If you want your own child then you need to run, not walk, out of that relationship as fast as you can. You can’t force him to have another but he also doesnt have the right to keep you from being a mother to your own child
You got with a guy 10 yrs older, who already had 2 kids. You guys got together, and had a baby. Now, there are 3 kids. That’s a lot. He isnt as young as you are and if he is happy with 3 kids, then that’s it. Maybe revisit this conversation once your 1 yr old is a little bigger. You JUST had the baby lol. Give him time. Maybe he doesnt want one NOW, maybe a year or two from now he will be ready again. Kids cost a lot of money…so having 3 already, for him, is hard financially. If u love him, you will have a little.patience and show understanding. Talk to him. You two need some big time communication and openness.
I would never force my husband to have more kids if he didn’t want to, but that’s just me. marriage is all about communication and if he stated he doesn’t want anymore kids his mind is probably already made up. And I thought I was crazy. I feel bad for your SO.
Leave. You cant make someone want what you want. Its not fair to expect someone to have more children if they dont want anymore. Maybe you will find someone who wants more kids.
Don’t make him do something he really is not comfy doing right now. Just sit down with him when emotions are calm and talk to him. Tell him how you feel about more kids and let him talk about his feelings on more kids too. Things are said when emotions are high that people don’t mean (it happens to everyone). Maybe see if another child can happen in a year or so, having 2 kids close in age is hard and stressful. He might want to put a couple of years between the youngest 2 but thats something y’all have to talk about.

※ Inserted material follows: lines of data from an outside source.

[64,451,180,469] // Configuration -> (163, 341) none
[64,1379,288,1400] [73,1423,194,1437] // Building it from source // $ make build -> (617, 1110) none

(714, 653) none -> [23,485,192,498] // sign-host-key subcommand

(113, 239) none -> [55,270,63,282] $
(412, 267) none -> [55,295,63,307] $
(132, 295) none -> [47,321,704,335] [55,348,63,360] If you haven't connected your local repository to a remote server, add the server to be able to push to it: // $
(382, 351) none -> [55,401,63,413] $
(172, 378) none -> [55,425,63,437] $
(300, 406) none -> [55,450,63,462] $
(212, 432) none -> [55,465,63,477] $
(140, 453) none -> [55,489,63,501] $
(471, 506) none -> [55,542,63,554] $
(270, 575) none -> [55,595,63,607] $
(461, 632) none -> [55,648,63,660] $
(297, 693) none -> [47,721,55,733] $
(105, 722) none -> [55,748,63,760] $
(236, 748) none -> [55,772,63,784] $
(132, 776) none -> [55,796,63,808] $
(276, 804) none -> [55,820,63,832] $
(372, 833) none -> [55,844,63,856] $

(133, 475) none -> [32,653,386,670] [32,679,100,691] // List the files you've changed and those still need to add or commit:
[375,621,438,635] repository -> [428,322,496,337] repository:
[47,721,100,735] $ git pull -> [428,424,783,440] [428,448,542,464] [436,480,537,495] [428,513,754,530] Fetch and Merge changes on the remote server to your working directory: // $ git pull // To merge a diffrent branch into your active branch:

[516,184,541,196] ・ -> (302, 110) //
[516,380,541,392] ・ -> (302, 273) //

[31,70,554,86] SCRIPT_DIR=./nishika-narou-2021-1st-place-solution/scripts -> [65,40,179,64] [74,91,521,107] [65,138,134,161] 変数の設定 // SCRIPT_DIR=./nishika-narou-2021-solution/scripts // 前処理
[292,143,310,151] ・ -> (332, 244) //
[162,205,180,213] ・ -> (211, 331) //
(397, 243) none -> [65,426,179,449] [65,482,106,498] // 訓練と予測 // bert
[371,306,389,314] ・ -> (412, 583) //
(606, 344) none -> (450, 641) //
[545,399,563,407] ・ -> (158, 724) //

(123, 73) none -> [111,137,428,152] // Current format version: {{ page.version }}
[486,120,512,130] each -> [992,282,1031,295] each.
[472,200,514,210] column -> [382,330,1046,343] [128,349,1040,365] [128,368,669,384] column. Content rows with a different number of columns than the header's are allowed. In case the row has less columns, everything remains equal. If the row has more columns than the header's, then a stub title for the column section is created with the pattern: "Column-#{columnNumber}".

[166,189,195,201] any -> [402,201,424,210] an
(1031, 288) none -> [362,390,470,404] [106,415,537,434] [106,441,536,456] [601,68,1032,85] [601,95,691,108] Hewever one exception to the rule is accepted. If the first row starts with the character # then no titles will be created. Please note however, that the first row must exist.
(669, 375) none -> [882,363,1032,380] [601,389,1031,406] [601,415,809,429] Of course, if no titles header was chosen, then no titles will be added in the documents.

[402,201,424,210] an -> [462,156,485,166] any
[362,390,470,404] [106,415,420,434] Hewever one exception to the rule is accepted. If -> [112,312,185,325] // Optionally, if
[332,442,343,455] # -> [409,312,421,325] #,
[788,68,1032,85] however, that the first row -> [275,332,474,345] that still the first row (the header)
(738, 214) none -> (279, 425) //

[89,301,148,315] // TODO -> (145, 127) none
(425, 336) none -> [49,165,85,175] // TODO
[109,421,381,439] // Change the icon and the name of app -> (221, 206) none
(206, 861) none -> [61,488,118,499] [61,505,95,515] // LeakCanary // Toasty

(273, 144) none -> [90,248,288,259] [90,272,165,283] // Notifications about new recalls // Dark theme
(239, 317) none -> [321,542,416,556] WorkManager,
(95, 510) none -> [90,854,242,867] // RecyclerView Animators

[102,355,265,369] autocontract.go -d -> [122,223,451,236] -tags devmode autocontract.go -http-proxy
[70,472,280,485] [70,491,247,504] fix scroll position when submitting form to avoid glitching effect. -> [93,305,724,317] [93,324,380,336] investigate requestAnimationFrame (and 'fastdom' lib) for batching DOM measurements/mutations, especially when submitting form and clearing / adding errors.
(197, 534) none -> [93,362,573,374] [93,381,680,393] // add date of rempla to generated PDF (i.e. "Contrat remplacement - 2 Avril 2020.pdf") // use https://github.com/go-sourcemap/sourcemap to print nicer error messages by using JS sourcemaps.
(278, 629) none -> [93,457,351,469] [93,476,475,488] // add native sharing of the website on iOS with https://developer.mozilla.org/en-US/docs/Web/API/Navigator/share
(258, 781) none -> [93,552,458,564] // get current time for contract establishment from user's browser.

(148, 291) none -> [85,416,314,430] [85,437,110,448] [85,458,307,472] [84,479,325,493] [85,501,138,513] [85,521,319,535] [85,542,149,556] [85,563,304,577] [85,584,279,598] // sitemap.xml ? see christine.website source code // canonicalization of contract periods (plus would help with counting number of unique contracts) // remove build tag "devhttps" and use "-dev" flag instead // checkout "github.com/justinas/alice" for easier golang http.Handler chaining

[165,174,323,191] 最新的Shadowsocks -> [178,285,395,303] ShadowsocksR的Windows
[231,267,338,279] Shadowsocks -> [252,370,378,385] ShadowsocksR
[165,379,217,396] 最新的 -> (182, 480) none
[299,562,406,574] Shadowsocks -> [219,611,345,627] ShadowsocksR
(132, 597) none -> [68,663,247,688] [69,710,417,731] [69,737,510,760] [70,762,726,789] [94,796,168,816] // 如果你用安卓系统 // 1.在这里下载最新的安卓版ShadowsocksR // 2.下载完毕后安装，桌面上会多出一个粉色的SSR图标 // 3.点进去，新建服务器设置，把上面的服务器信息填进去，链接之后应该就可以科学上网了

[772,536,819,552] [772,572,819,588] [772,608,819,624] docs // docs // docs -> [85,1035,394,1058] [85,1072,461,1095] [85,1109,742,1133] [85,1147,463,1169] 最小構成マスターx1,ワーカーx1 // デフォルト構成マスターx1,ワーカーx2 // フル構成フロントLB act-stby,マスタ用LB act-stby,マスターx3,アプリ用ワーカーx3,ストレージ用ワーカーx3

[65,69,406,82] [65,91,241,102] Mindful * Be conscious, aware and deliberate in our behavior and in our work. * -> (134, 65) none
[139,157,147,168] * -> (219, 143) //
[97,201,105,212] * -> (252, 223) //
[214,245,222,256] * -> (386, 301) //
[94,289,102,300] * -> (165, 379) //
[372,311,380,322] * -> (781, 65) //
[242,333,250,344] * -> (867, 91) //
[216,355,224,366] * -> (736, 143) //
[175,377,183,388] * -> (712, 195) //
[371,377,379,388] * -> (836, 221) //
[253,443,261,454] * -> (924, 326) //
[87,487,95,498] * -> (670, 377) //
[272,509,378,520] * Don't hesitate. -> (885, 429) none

talk to him. find out what he wants and what you want that is the only way to go.
Maybe go to marriage counseling to help you both articulate what you’re afraid of.
Are you substantially contributing financially to the family? Think about activity fees, day care costs, college expenses for four children. That’s a lot.
And see how you feel about more kids after a year of little sleep or when the “terrible twos” or “threenager” years hit!
My goodness your baby is only one give the man some time he only said it once and your ready to leave? And he apologized Are you with him just to have kids? Leaving him for that reason alone seems kinda selfish .How will your child you already have together feel? You might need to give it time and get Him to understand how much another child means to you. But people throw good relationships away to easily these days.If that’s the only real problem you have. You can also try a counselor.
If he Doesn’t want anymore than I’m afraid he doesn’t want anymore. Everyone is entitled to change their mind and to him 3 kids maybe enough.
My partners son was 8 when I met him, and the more serious we got we began to talk about children. I made it clear I wanted children of my own, at first my partner wasn’t sure if he wanted another child but we was only 6 months into the relationship so we agreed to talk about it at a later date. Around 8/9 months we started talking about getting a house together and saving for a deposit.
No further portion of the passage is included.